Cuneiform Commentaries Project - Updates
From Enrique Jiménez [
enrique.jimenez@yale.edu]:
Cuneiform Commentaries Project - Updates
A few months after the official release of the Cuneiform Commentaries Project (http://ccp.yale.edu) in March 2015, we are happy to announce that CCP now includes over one hundred edited commentaries.
Whereas this amounts to just 12% of all known commentaries, it contains a flood of new information. To mention a few examples, the newly edited texts include new verbs (http://ccp.yale.edu/4.1.23 ll. 1-2), and previously unrecognized quotations from Ludlul (http://ccp.yale.edu/3.5.u7 l. 4), Enūma eliš (http://ccp.yale.edu/3.1.u35), and the god list An = Anu (http://ccp.yale.edu/3.1.u45).

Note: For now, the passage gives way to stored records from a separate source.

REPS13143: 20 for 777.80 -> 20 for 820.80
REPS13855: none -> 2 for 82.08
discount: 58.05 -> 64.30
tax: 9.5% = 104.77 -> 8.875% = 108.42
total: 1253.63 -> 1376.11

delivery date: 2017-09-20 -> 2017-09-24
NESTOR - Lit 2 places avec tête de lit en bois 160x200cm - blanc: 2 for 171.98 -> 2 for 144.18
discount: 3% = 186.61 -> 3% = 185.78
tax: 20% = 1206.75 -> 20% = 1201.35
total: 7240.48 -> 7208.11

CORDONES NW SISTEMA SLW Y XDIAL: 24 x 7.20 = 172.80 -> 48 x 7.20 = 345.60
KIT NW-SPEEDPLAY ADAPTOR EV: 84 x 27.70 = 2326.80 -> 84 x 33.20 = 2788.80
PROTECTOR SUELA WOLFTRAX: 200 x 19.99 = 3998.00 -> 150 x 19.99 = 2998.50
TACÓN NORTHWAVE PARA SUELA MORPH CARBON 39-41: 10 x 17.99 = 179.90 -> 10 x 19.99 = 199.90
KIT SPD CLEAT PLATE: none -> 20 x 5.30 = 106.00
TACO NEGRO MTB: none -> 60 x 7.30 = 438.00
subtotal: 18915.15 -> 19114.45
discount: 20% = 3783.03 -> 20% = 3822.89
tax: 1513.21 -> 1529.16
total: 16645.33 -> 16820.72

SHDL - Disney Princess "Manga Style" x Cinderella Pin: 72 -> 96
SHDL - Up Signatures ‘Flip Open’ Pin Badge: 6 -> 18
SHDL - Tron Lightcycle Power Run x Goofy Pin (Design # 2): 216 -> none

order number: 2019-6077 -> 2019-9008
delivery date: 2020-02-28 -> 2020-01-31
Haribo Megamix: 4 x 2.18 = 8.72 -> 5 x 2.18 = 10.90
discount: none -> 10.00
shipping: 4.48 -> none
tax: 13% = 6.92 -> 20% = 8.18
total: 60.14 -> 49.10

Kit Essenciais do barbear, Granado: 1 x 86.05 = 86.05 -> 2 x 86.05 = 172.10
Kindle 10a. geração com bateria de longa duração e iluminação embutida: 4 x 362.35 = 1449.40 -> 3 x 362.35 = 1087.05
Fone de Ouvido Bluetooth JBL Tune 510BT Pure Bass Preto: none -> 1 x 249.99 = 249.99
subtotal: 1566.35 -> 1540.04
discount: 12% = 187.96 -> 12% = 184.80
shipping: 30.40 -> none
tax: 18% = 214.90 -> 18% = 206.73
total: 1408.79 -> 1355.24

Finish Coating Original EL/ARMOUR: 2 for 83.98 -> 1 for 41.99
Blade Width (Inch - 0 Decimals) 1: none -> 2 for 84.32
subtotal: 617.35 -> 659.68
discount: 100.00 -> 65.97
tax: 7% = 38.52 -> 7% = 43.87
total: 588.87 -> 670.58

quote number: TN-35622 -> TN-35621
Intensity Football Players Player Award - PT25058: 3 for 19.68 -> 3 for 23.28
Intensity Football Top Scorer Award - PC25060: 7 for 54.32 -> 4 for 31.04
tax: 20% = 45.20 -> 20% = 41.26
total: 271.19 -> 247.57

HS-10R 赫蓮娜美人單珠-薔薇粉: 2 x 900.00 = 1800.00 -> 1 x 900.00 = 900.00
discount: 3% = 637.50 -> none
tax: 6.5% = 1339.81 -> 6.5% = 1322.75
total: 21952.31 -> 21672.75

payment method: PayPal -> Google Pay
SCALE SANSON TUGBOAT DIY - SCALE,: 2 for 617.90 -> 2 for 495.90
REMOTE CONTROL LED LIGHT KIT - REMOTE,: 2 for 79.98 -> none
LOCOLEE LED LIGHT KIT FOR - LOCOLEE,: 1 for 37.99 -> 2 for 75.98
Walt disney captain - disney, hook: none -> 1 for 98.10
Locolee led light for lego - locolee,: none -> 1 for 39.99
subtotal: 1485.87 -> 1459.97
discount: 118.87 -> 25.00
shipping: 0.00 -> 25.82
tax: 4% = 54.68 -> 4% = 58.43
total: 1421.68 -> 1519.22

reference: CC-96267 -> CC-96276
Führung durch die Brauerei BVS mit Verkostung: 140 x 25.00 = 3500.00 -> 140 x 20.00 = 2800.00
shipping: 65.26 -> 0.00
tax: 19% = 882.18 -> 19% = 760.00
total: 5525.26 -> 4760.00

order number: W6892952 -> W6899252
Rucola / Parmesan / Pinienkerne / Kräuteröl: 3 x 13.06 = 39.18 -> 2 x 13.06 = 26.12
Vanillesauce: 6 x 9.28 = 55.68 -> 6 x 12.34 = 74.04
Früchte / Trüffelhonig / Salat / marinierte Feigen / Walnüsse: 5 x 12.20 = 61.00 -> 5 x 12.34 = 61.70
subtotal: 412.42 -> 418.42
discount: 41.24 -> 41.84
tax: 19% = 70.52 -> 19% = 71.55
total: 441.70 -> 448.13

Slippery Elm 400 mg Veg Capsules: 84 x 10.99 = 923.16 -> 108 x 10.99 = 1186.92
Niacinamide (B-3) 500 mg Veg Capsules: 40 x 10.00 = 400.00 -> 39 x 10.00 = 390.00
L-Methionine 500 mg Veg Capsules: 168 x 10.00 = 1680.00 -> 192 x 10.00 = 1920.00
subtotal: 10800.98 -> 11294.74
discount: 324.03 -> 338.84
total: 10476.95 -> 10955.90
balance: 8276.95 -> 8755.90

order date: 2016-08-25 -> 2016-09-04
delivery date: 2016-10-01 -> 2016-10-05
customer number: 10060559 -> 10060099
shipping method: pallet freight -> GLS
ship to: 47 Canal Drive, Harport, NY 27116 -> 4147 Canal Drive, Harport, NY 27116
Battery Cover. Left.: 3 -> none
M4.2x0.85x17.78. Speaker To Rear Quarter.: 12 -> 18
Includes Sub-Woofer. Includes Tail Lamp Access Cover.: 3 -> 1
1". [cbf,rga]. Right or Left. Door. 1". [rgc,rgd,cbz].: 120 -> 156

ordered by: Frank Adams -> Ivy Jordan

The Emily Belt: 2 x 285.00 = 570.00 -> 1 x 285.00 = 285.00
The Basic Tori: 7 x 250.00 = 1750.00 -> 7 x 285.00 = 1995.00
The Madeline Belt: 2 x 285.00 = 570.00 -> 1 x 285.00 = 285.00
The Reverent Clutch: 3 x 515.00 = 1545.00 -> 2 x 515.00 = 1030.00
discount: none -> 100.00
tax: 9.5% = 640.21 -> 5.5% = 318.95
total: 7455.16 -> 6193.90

Many of the newly edited commentaries were previously unpublished. Commentaries edited for the first time include, for instance, a commentary on the medical series Sagig from the “Sippar Collection” (http://ccp.yale.edu/4.1.18), an important cultic commentary (http://ccp.yale.edu/7.2.u103, edited by U. Gabbay, I. Finkel, and E. Jiménez), a commentary on physiognomic omens, with astrological concerns (http://ccp.yale.edu/3.7.2.K), and the only known commentary on a Namburbi ritual (http://ccp.yale.edu/2.3).
Several of the previously unpublished commentaries were also previously unidentified. The newly identified fragments of commentaries include commentaries on the divinatory series Šumma Ālu (http://ccp.yale.edu/3.5.1.B and http://ccp.yale.edu/3.5.6) and Bārûtu (http://ccp.yale.edu/3.4.1.I and http://ccp.yale.edu/3.4.2.E).
Several bugs and oddities of the website have been fixed during the past few months. In addition, the following changes have been introduced:
– Previously the individual records were accessible only by using the CDLI number as the URL path, e.g. http://ccp.yale.edu/P270807 – now it is also possible to access them using the CCP number as the path, e.g. http://ccp.yale.edu/4.1.23
– We have created a Newsletter, which will alert recipients of new additions to the corpus once or twice a month. Users can sign up for it at http://ccp.yale.edu/newsletter
– We have continued to upload photos of tablets. Currently the photographic archive of CCP comprises 2,750 photographs, most of them taken for the project
– Newly added functionality: it is now possible to download photographs. Thanks are expressed to Vincent Massaro (Senior Web Engineer, Yale ITS) for implementing this feature
– Added possibility to search commentaries by their rubric
– Added some 300 new bibliographical references
– Added references to transliterations of commentaries in Lambert’s Folios
– Changed the typography of the website to use the font Cardo
Several scholars have offered their generous feedback during the last few months. A special debt of gratitude is owed to U. Gabbay, who has carefully revised dozens of editions and made hundreds of invaluable suggestions. I.L. Finkel has also provided collations and suggestions for many passages. E. Robson generously shared the raw ATF files of some fifty commentaries mainly from Uruk that were edited for the portal “The Geography of Knowledge in Assyria and Babylonia” by M.-F. Besnier, Ph. Clancier, and herself. These editions are being revised, adapted and uploaded to CCP. Fifteen of them are already available, at http://ccp.yale.edu/catalogue?copy=GKAB&edition=2 N. Veldhuis has continued to assist in the preparation of the electronic editions. In addition, M. Frazer, U. Koch, and J.A. Sowers have actively cooperated with CCP.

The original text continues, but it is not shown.